Increased Risk With Etodolac

The largest risk in the study was seen with the older COX-2 inhibitors, such as etodolac and diclofenac, which were associated with a 53% and 28% increased risk for 30-day mortality after stroke, respectively. The risk associated with the newer coxibs, while still higher than in patients not taking any NSAID, was not as high as with the older COX-2 inhibitors.

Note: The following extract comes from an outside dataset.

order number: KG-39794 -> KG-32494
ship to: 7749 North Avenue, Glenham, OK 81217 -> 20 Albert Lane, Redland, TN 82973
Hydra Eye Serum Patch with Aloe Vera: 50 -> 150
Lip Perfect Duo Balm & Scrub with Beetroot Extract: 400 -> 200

Noting that rofecoxib was not found to be associated with an increased risk for stroke death, Dr Christiansen pointed out that because it was taken off the market near the start of this study, there may not have been enough patients taking this drug to show such an effect.

For the nationwide population-based cohort study, the researchers searched medical databases to identify all first-time stroke hospitalizations and subsequent mortality in Denmark between 2004 and 2012. NSAID use was tracked from prescription data.

Results showed 100,043 patients with first-time stroke: 51% ischemic stroke, 12% intracerebral hemorrhage (ICH), 5% subarachnoid hemorrhage, and 32% unspecified stroke.

Of these, 10,835 patients (10.8%) were current NSAID users. NSAIDs used were ibuprofen (51.4%), diclofenac (27.0%), etodolac (10.7%), naproxen (3.2%), celecoxib (1%), and rofecoxib (0.5%).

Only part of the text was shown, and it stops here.